En reprenant justement ce que j’ai eu l’occasion de partager avec les jeunes à Panamá, en cette Journée mondiale de prière pour les Vocations, je voudrais réfléchir sur la manière dont l’appel du Seigneur nous rend porteurs d’une promesse et, en même temps, nous demande le courage de risquer avec Lui et pour Lui. Je voudrais m’arrêter brièvement sur ces deux aspects – la promesse et le risque – en contemplant avec vous la scène évangélique de l’appel des premiers disciples près du lac de Galilée (Mc 1, 16-20).

 

Deux couples de frères – Simon et André avec Jacques et Jean – sont en train d’accomplir leur travail quotidien de pêcheurs.

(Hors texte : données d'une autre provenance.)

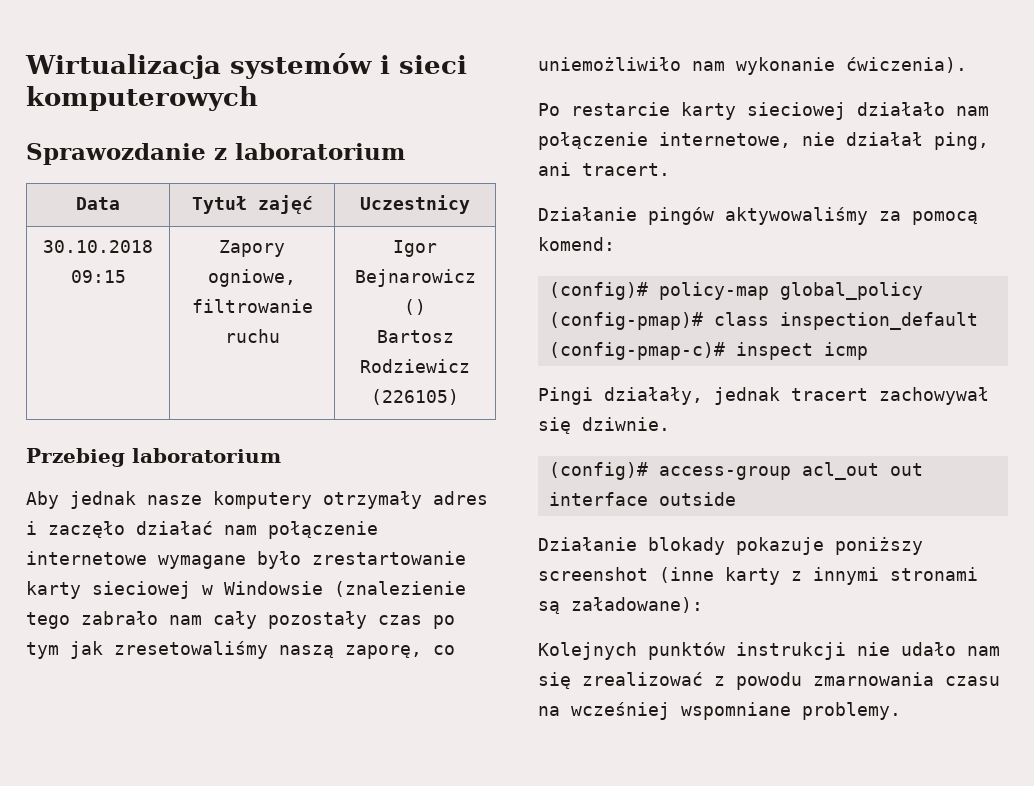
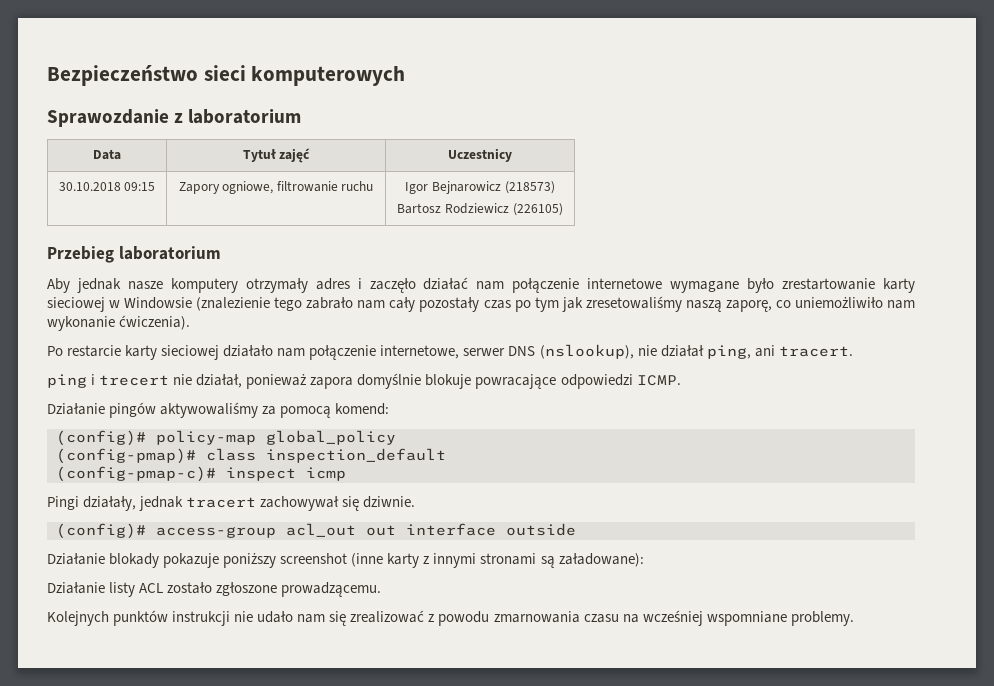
- Wirtualizacja systemów i sieci komputerowych
+ Bezpieczeństwo sieci komputerowych
- 30.10.2018 09:15 | Zapory ogniowe, filtrowanie ruchu | Igor Bejnarowicz ()
+ 30.10.2018 09:15 | Zapory ogniowe, filtrowanie ruchu | Igor Bejnarowicz (218573)
- Po restarcie karty sieciowej działało nam połączenie internetowe, nie działał ping, ani tracert.
+ Po restarcie karty sieciowej działało nam połączenie internetowe, serwer DNS (nslookup), nie działał ping, ani tracert.
+ ping i trecert nie działał, ponieważ zapora domyślnie blokuje powracające odpowiedzi ICMP.
+ Działanie listy ACL zostało zgłoszone prowadzącemu.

Dans ce dur métier, ils ont appris les lois de la nature, et quelquefois ils ont dû la défier quand les vents étaient contraires et que les vagues agitaient les barques. Certains jours, la pêche abondante récompensait la grande fatigue, mais d’autres fois, l’effort de toute une nuit ne suffisait pas à remplir les filets et on revenait sur le rivage fatigués et déçus.

 

Ce sont là les situations ordinaires de la vie, dans lesquelles chacun de nous se mesure avec les désirs qu’il porte dans le coeur, se consacre à des activités qu’il espère pouvoir être fructueuses, avance dans la « mer » de différentes manières à la recherche de la route juste qui puisse étancher sa soif de bonheur. Parfois il jouit d’une bonne pêche, d’autres fois, au contraire, il doit s’armer de courage pour tenir le gouvernail d’une barque ballottée par les vagues, ou faire face à la frustration de se retrouver avec les filets vides.

 

Comme dans l’histoire de chaque appel, même dans ce cas une rencontre survient. Jésus marche, il voit ces pêcheurs et s’approche… C’est arrivé avec la personne avec laquelle nous avons choisi de partager la vie dans le mariage, ou quand nous avons senti l’attrait pour la vie consacrée : nous avons vécu la surprise d’une rencontre et, à ce moment, nous avons entrevu la promesse d’une joie capable de combler notre vie. Ainsi, ce jour-là, près du lac de Galilée, Jésus est allé à la rencontre de ces pêcheurs, rompant la « paralysie de la normalité » (Homélie de la XXIIème Journée mondiale de la vie consacrée, 2 février 2018). Et tout de suite il leur adresse une promesse : « Je vous ferai devenir pêcheurs d’hommes » (Mc 1, 17).

 

L’appel du Seigneur alors n’est pas une ingérence de Dieu dans notre liberté ; ce n’est pas une « cage » ou un poids qui nous est mis sur le dos. C’est au contraire l’initiative amoureuse avec laquelle Dieu vient à notre rencontre et nous invite à entrer dans un grand projet dont il veut nous rendre participants, visant l’horizon d’une mer plus vaste et d’une pêche surabondante.